Pakar Farmasi Ini Beri Masukan atas RUU Pengawasan Obat
Berita

Pakar Farmasi Ini Beri Masukan atas RUU Pengawasan Obat

Melalui RUU ini, BPOM berharap bisa lebih mandiri dan bergerak cepat sebagai regulator pengawasan dan penegakan hukum di bidang peredaran obat dan makanan.

Oleh:
Rofiq Hidayat
Bacaan 2 Menit
Gedung DPR. Foto: RES
Gedung DPR. Foto: RES

Pembahasan Rancangan Undang-Undang (RUU) tentang Pengawasan Obat dan Makanan (Waspom) mulai dilakukan panitia kerja (Panja) di Komisi X DPR. Menyerap masukan dari pakar menjadi salah satu mekanisme dalam upaya memperkuat materi penyusunan draf RUU. Salah satu poin penting yang menjadi sorotan terkait pendistribusian obat yang tidak menerapkan praktik distribusi yang baik.

 

Pernyataan ini disampaikan ahli farmasi dari Universitas Gadjah Mada (UGM) Iwan Dwiprahasto saat menyampaikan pandangannya di depan sejumlah anggota Panja RUU Waspom. “Praktik pendistribusian obat-obatan tidak menerapkan prinsip good distribution practice atau praktik pendistribusian yang baik,” ujar Iwan saat rapat dengar pendapat umum dengan Panja RUU Waspom di Komplek Gedung Parlemen, Senin (24/9/2018).

 

Dia menilai prinsip good distribution practice menjadi bagian penting dalam menyalurkan produk obat dan makanan ke masyarakat.
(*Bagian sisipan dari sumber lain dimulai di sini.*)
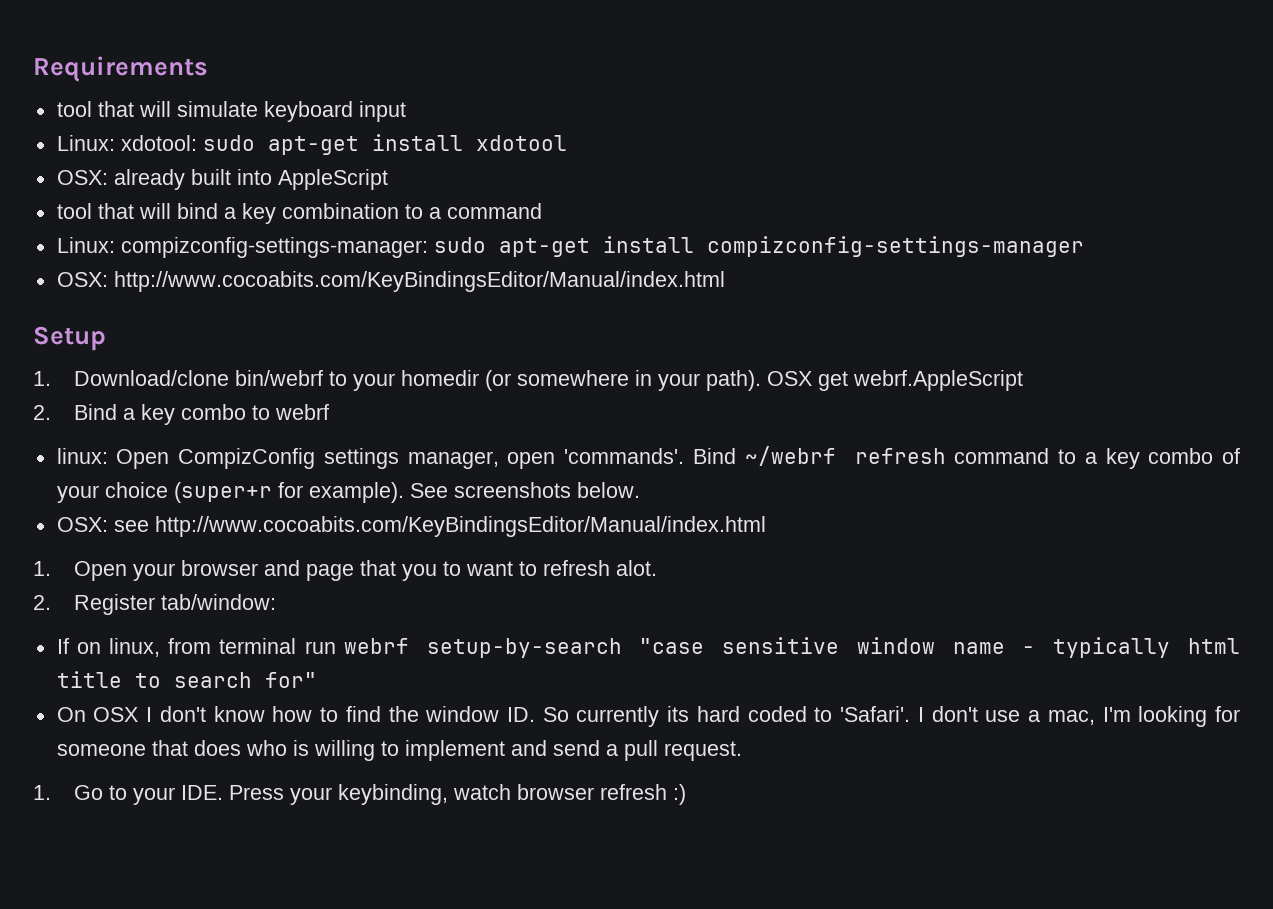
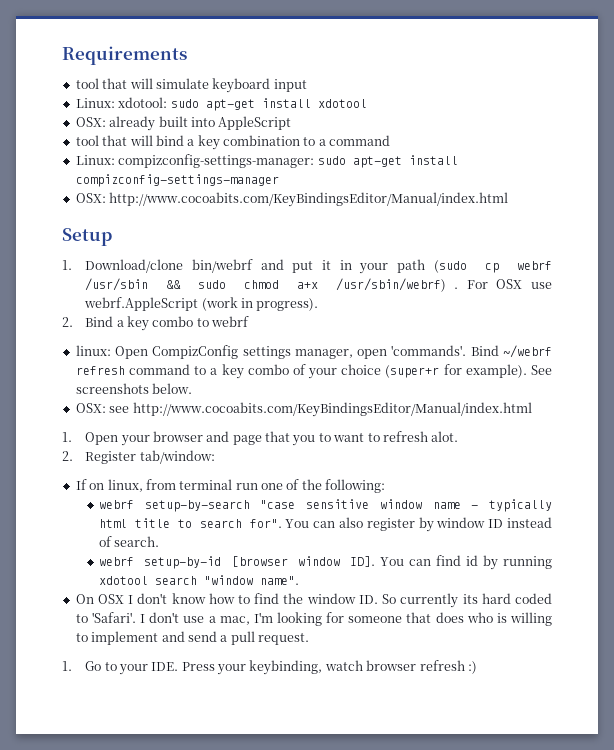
[328,370,1023,391] to your homedir (or somewhere in your path). OSX get webrf.AppleScript -> [260,259,552,274] [85,278,552,292] [84,297,319,311] and put it in your path (sudo cp webrf /usr/sbin && sudo chmod a+x /usr/sbin/webrf) . For OSX use webrf.AppleScript (work in progress).
(336, 647) none -> [261,479,386,493] one of the following: //
[264,672,317,688] for" -> [249,517,552,532] [98,536,160,547] [98,555,552,570] [98,575,299,585] for". You can also register by window ID instead of search. // webrf setup-by-id [browser window ID]. You can find id by running xdotool search "window name".

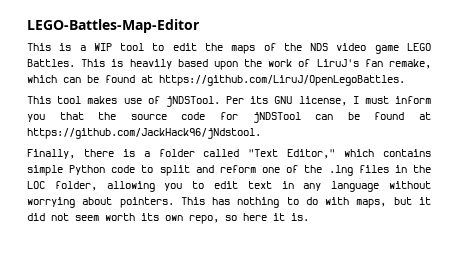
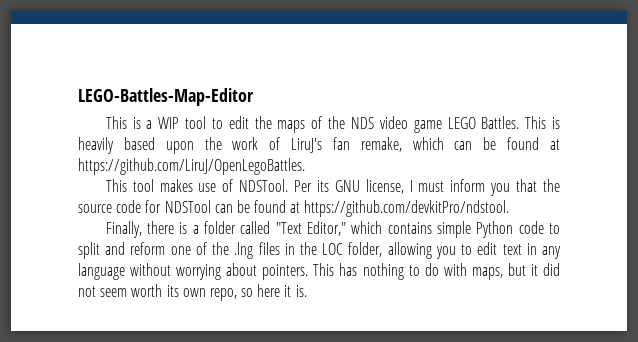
[165,96,220,107] jNDSTool. -> [239,179,289,192] NDSTool.
[252,112,432,123] [27,128,261,139] jNDSTool can be found at https://github.com/JackHack96/jNdstool. -> [164,200,510,217] NDSTool can be found at https://github.com/devkitPro/ndstool.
Sebab, pendistribusian produk obat dan makanan sering terjadi praktik memainkan harga pasar. “Ini anomali dari aspek distribusi obat yang tidak menerapkan prinsip praktik pendistribusian yang baik karena kurangnya law enforcement,” ujarnya.

 

Praktik mekanisme pendistribusian yang menyediakan produk obat dan makanan dalam jumlah tertentu ini, pelaku usaha menetapkan harga yang tinggi. Belum lagi, pendistribusian obat ini mereka kerap pula melakukan praktik semi monopoli dengan pola perputaran dan komsumsi cepat agar cepat mengambil keuntungan.

 

Menurut Iwan, tindakan pelaku usaha seperti ini menjadi bagian dari faktor/sebab munculnya kelangkaan obat dan ketersediaan stok obat. Contoh lain, seringkali terjadi tindakan tidak lazim di sektor penyediaan layanan kesehatan. Misalnya, penggunaan obat secara off label, obat di luar indikasi yang tertera dalam label atau di luar persetujuan badan atau lembaga yang berwenang, dalam hal ini Badan Pengawas Obat dan Makanan (BPOM).

 

Selain itu, tindakan (tenaga kesehatan) memberikan resep obat agar dapat memperoleh upah, hingga menggunakan obat demi mengintimidasi pasien. Ironisnya, masih terjadinya penjualan obat secara individu layaknya apotik dan memberikan resep obat yang berstatus off label. Menurutnya, tindakan tersebut merupakan bentuk penyimpangan dan dapat diproses secara hukum.

 

Masih tumpang tindih

Wakil Ketua Komisi IX Saleh Partonan Daulay mengakui beragam persoalan yang disampaikan Iwan. Sebab, praktik di lapangan memang demikian. Hal ini disebabkan proses penegakan hukum di sektor ini antara kepolisian dengan pihak BPOM masih tumpang tindih termasuk kewenangan Kementerian Kesehatan. Misalnya, ketika BPOM atau Kementerian Kesehatan menemukan indikasi adanya dugaan peredaran obat palsu, keduanya tidak dapat melakukan penindakan secara langsung.